From the data below, return the exact lines starting at the line containing "29 Jan 2012: 20 -> 13" and ending at the line containing "2012-02-02: none -> 20", both included, and nothing else.

-- THE INPUT --
========================================================================
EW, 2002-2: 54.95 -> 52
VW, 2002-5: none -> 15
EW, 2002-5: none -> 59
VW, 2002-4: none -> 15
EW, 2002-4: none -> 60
========================================================================
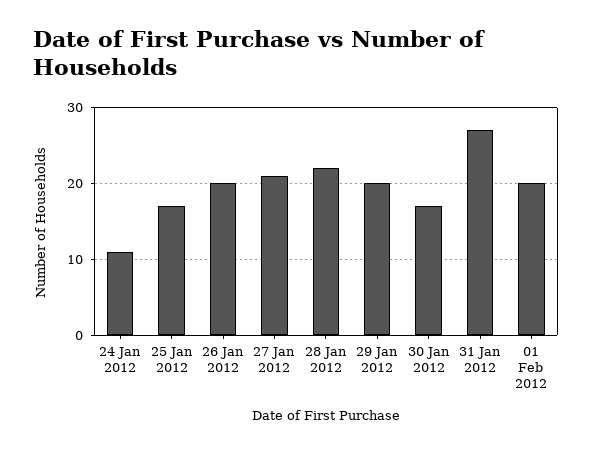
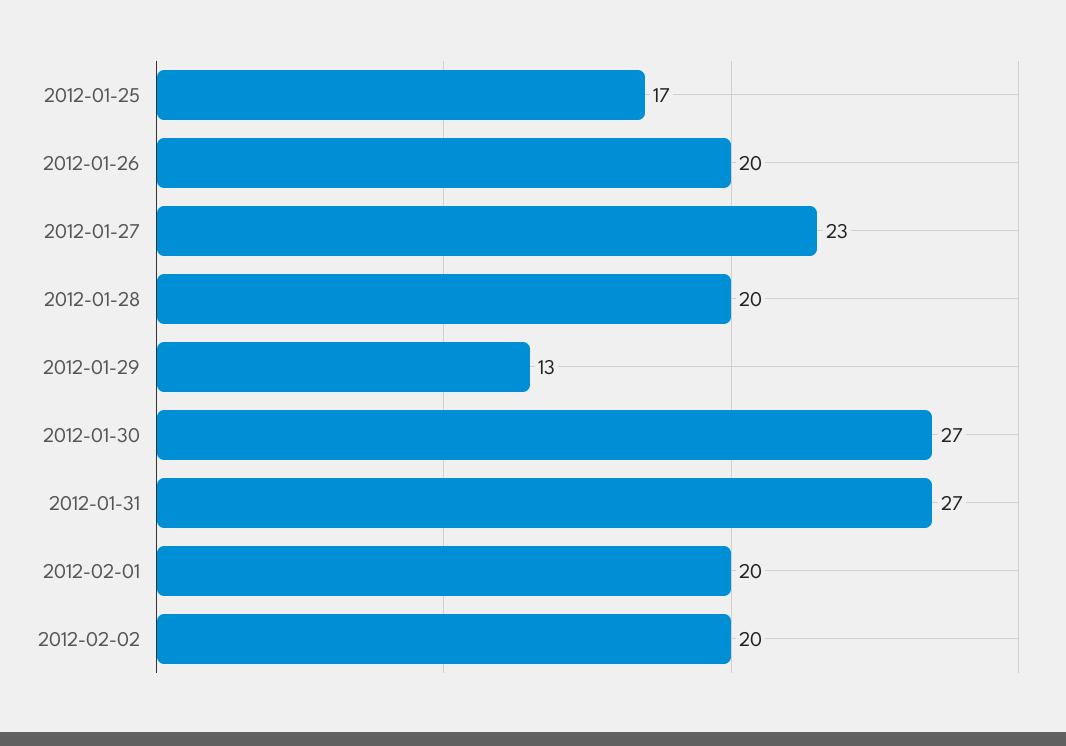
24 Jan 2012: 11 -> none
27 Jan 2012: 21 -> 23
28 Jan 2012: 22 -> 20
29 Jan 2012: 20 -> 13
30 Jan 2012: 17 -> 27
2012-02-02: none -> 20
========================================================================
-- SOLUTION TO THIS PROBLEM --
29 Jan 2012: 20 -> 13
30 Jan 2012: 17 -> 27
2012-02-02: none -> 20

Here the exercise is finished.